-- Brief --
Look through the material below and return every line that contains "суть".

(Input data)

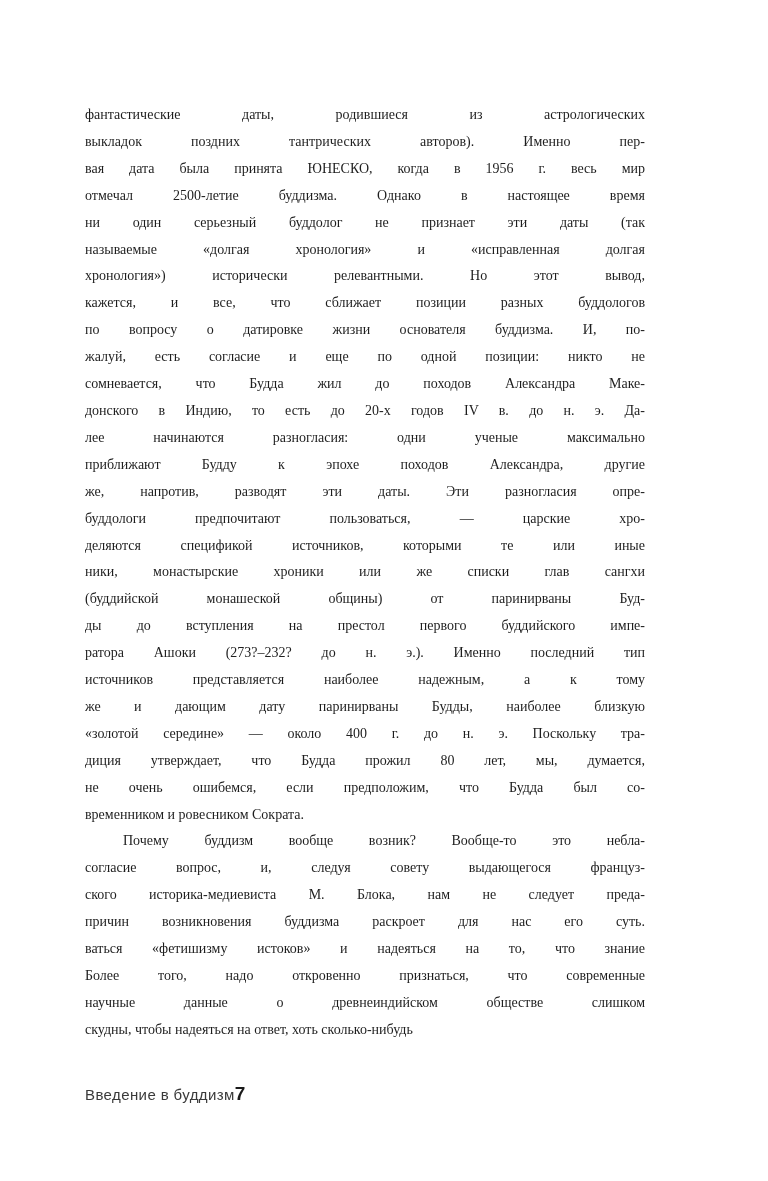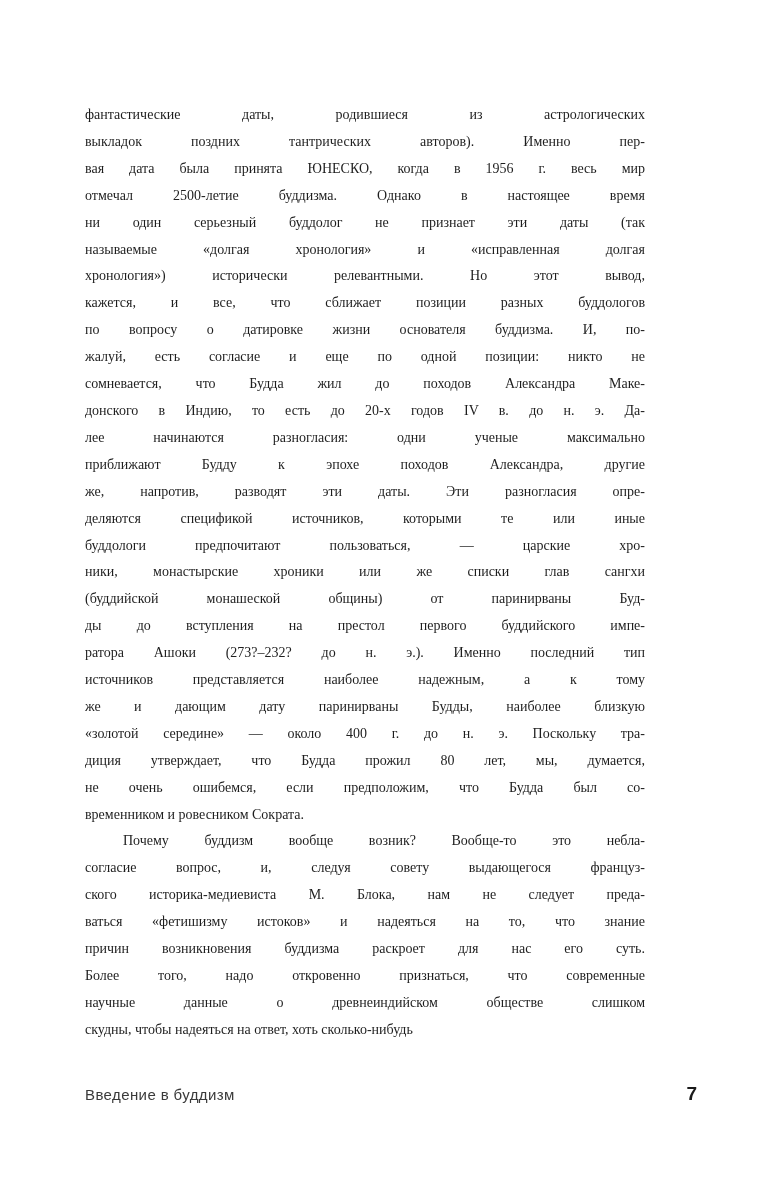--- a/index.html
+++ b/index.html
@@ -84,8 +84,8 @@
         <div class="line">лее начинаются разногласия: одни ученые максимально</div>
         <div class="line">приближают Будду к эпохе походов Александра, другие</div>
         <div class="line">же, напротив, разводят эти даты. Эти разногласия опре-</div>
+        <div class="line">буддологи предпочитают пользоваться, — царские хро-</div>
         <div class="line">деляются спецификой источников, которыми те или иные</div>
-        <div class="line">буддологи предпочитают пользоваться, — царские хро-</div>
         <div class="line">ники, монастырские хроники или же списки глав сангхи</div>
         <div class="line">(буддийской монашеской общины) от паринирваны Буд-</div>
         <div class="line">ды до вступления на престол первого буддийского импе-</div>

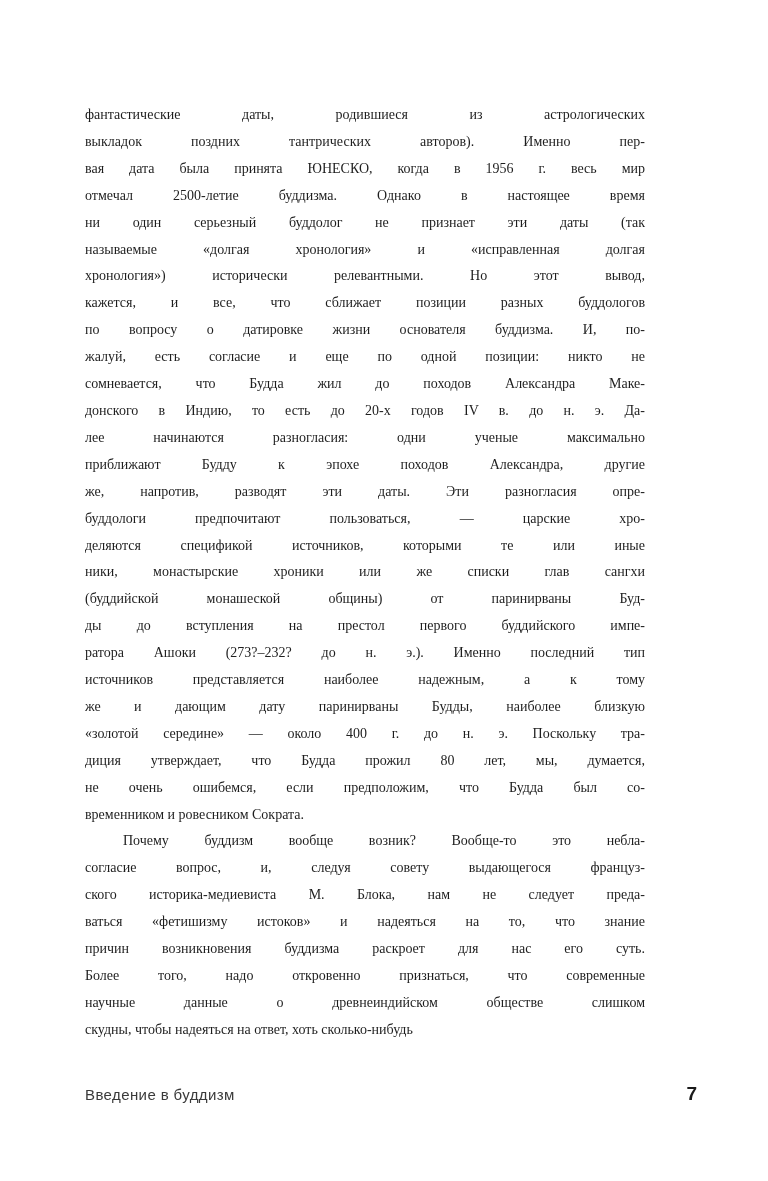--- a/index.html
+++ b/index.html
@@ -101,8 +101,8 @@
         <div class="line">Почему буддизм вообще возник? Вообще-то это небла-</div>
         <div class="line">согласие вопрос, и, следуя совету выдающегося француз-</div>
         <div class="line">ского историка-медиевиста М. Блока, нам не следует преда-</div>
+        <div class="line">причин возникновения буддизма раскроет для нас его суть.</div>
         <div class="line">ваться «фетишизму истоков» и надеяться на то, что знание</div>
-        <div class="line">причин возникновения буддизма раскроет для нас его суть.</div>
         <div class="line">Более того, надо откровенно признаться, что современные</div>
         <div class="line">научные данные о древнеиндийском обществе слишком</div>
         <div class="line">скудны, чтобы надеяться на ответ, хоть сколько-нибудь</div>

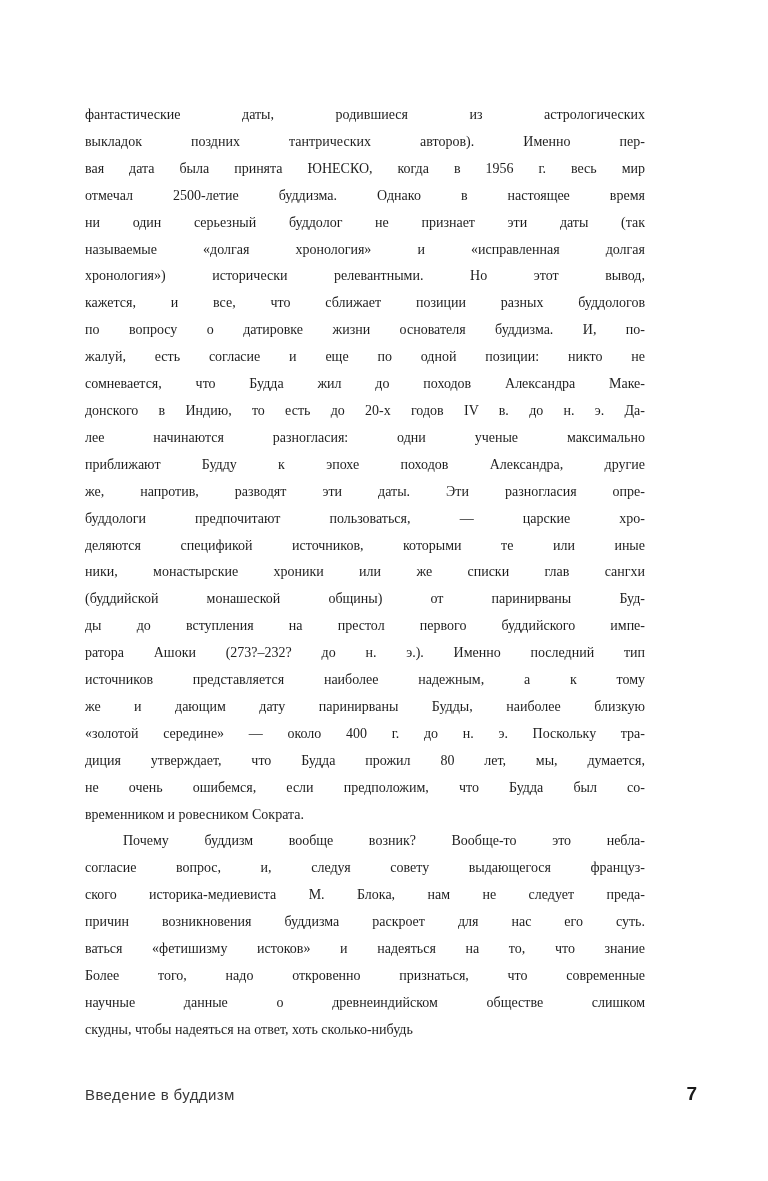--- a/index.html
+++ b/index.html
@@ -47,7 +47,6 @@
     right: 71px;
     top: 1083px;
     display: flex;
-    justify-content: space-between;
     align-items: baseline;
     font-family: "Liberation Sans", "DejaVu Sans", sans-serif;
   }

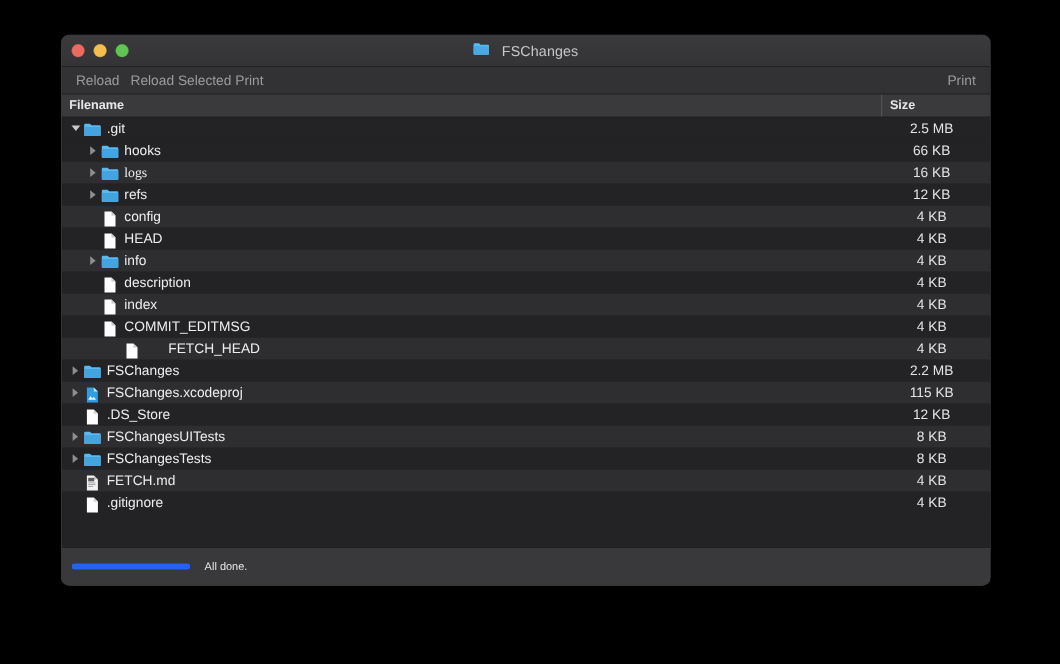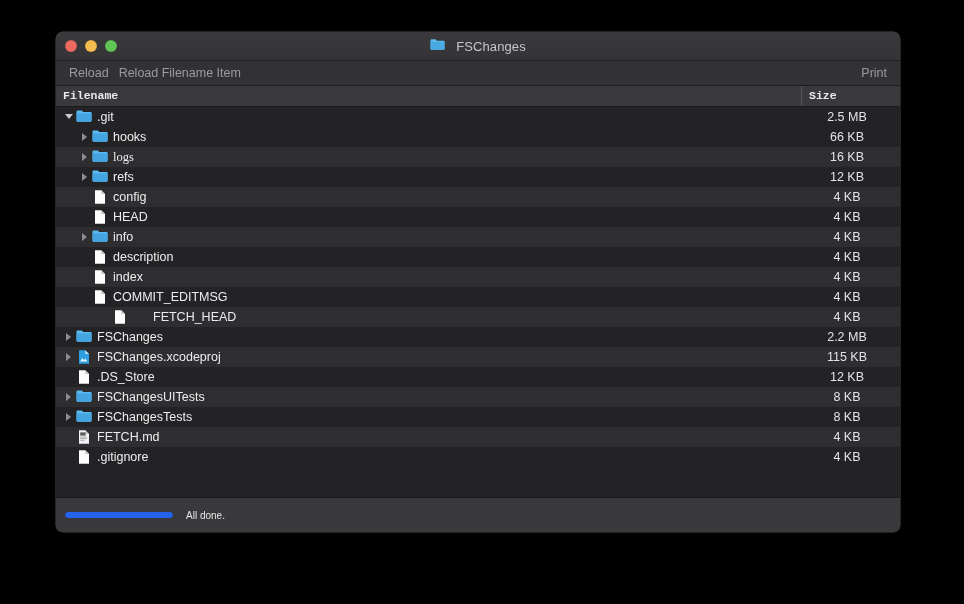--- a/index.html
+++ b/index.html
@@ -258,7 +258,7 @@
 
   <div id="toolbar">
     <span class="tb-btn">Reload</span>
-    <span class="tb-btn">Reload Filename Item</span>
+    <span class="tb-btn">Reload Selected Print</span>
     <span class="tb-btn" id="toolbar-right">Print</span>
   </div>
 

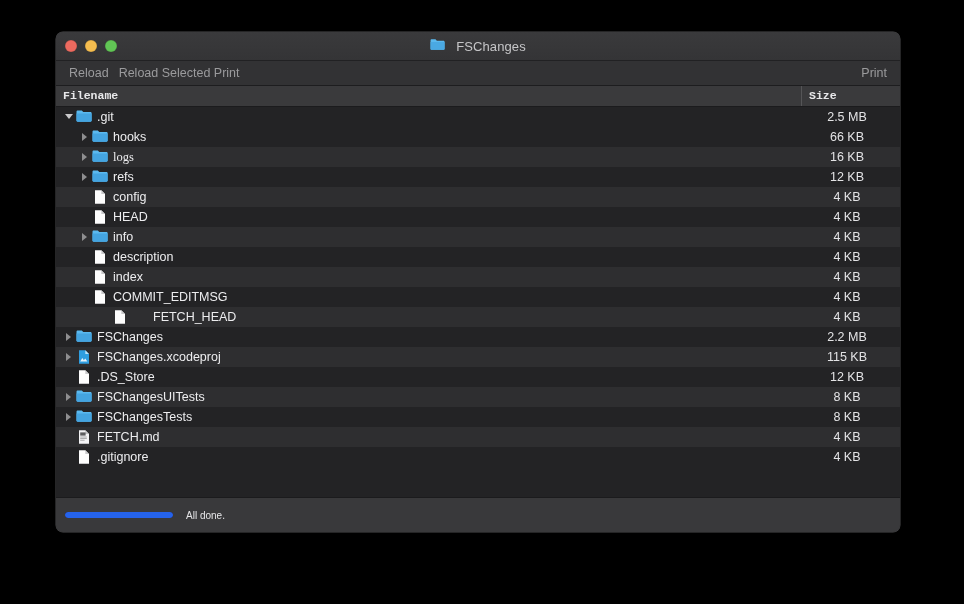--- a/index.html
+++ b/index.html
@@ -108,7 +108,6 @@
     font-size: 11.5px;
     color: #e8e8ea;
     font-weight: 600;
-    font-family: Liberation Mono, monospace;
   }
   .col-filename {
     width: 746px;

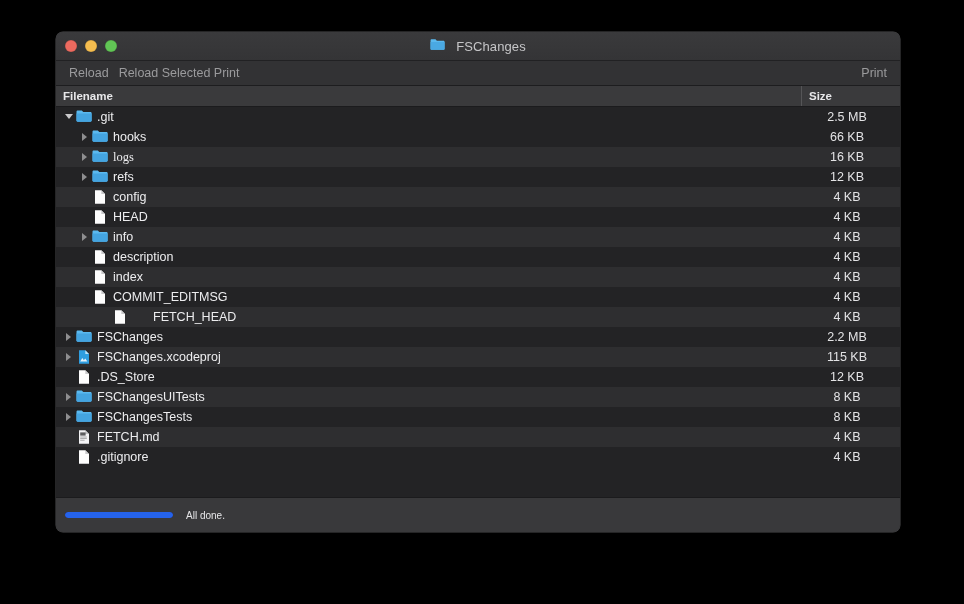--- a/index.html
+++ b/index.html
@@ -145,7 +145,7 @@
     width: 746px;
     box-sizing: border-box;
     display: flex;
-    align-items: center;
+    align-items: flex-end;
     height: 20px;
     overflow: hidden;
   }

(End Input data)

-- Exercise solution --
+        <div class="line">причин возникновения буддизма раскроет для нас его суть.</div>
-        <div class="line">причин возникновения буддизма раскроет для нас его суть.</div>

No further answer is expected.